Cardial of $X=\{(A,B):A,B \subseteq \{1,...,n\}, A \cap B= \emptyset\}$ I have to compute the cardial of $X=\\{(A,B):A,B \subseteq \\{1,...,n\\}, A \cap B= \emptyset\\}$.I started computed de cardinal of $Y=\\{(A,B):A,B \subseteq \\{1,...,n\\}\\}$. Using the multiplication principle $|Y|=|P(\\{1,...,n\\}) x P(\\{1,...,n\\})|=|P(\\{1,...,n\\})| x |P(\\{1,...,n\\})|= 2^n + 2^n=2^{n+1}$. Now, i want use the Inclusion–exclusion principle to compute the sets which have intersecction but i dont know how

If $A$ has cardinal $j \in \lbrace 0, ..., n \rbrace$, the number of $B$ such that $A \cap B = \emptyset$ is equal to the number of subsets of a set of cardinal $n-j$, i.e. is equal to $2^{n-j}$.

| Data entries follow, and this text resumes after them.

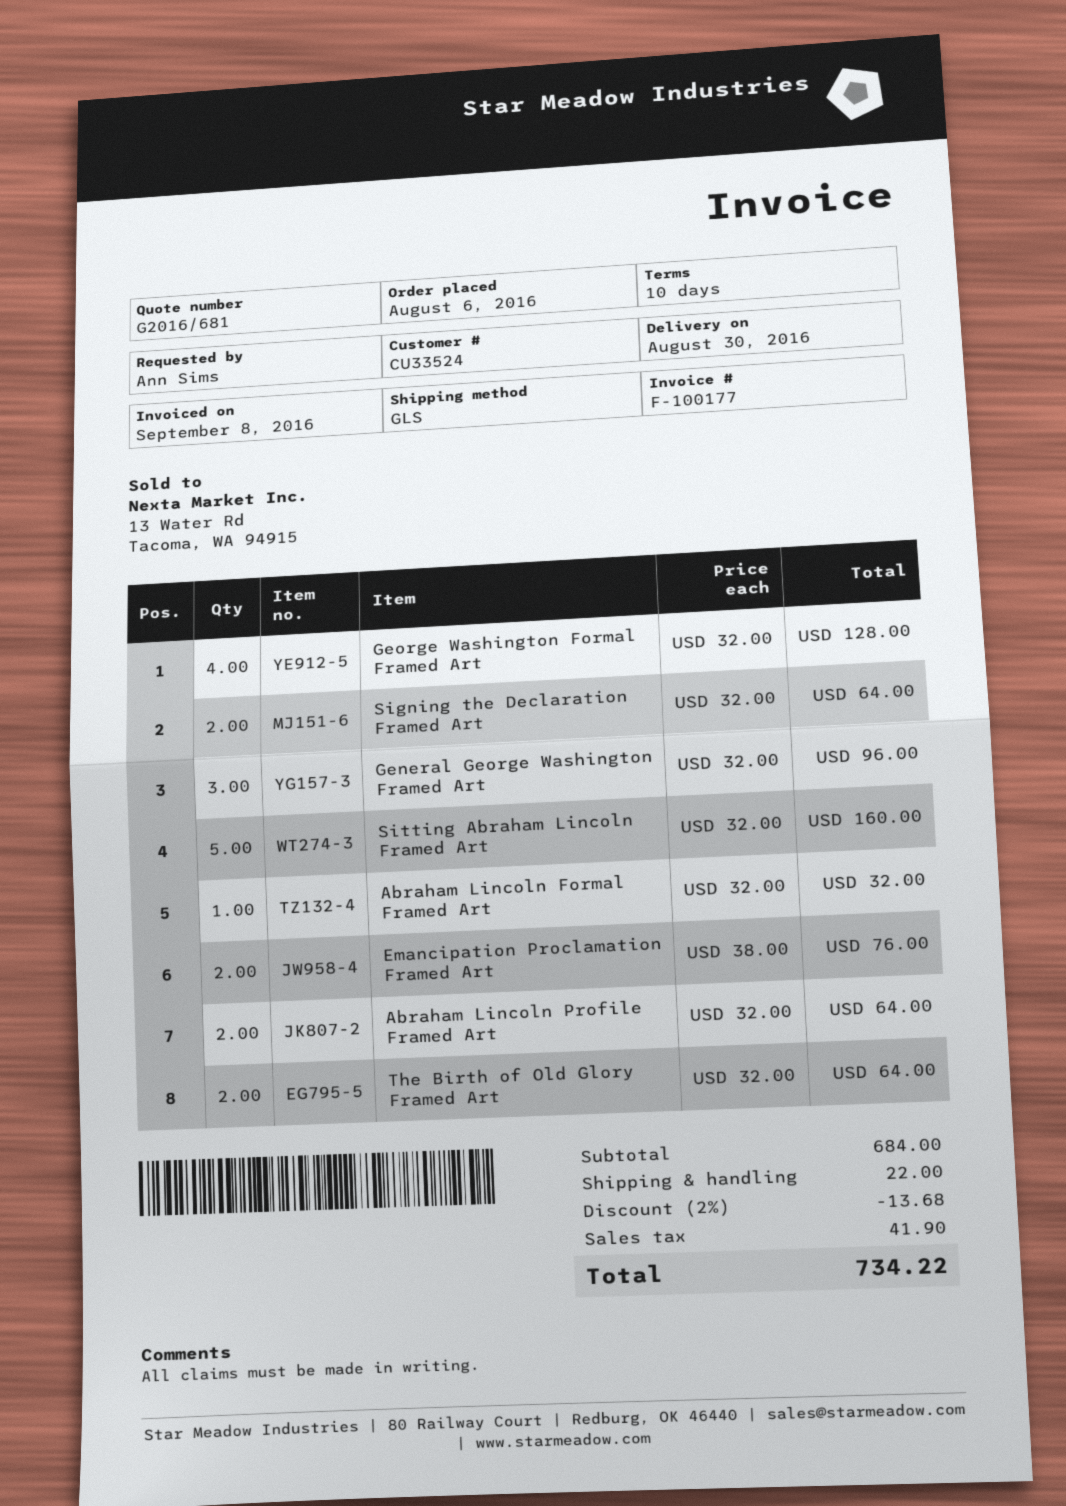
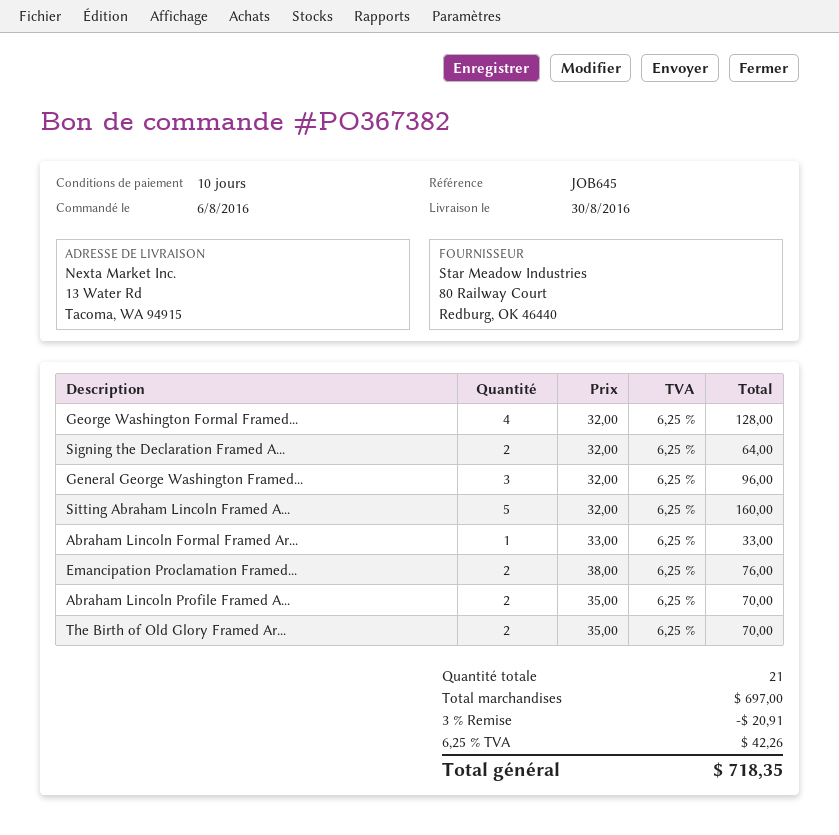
Abraham Lincoln Formal Framed Art: 1 x 32.00 = 32.00 -> 1 x 33.00 = 33.00
Abraham Lincoln Profile Framed Art: 2 x 32.00 = 64.00 -> 2 x 35.00 = 70.00
The Birth of Old Glory Framed Art: 2 x 32.00 = 64.00 -> 2 x 35.00 = 70.00
subtotal: 684.00 -> 697.00
discount: 2% = 13.68 -> 3% = 20.91
shipping: 22.00 -> none
tax: 41.90 -> 42.26
total: 734.22 -> 718.35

And you have ${n \choose j}$ subsets of cardinal $j$, so the number of pairs $(A,B)$ such that $A \cap B = \emptyset$ is equal to $$\sum_{j=0}^n {n \choose j} 2^{n-j} = 3^n$$

**Another way to see this result :** for each element of $\lbrace 1, ..., n \rbrace$, you have $3$ choices : put it in $A$, put it in $B$, or put it in $\lbrace 1, ..., n \rbrace \setminus (A \cup B)$. Because you want $A \cap B = \emptyset$, these choices are disjoint. So the total number of choices is $$3^n$$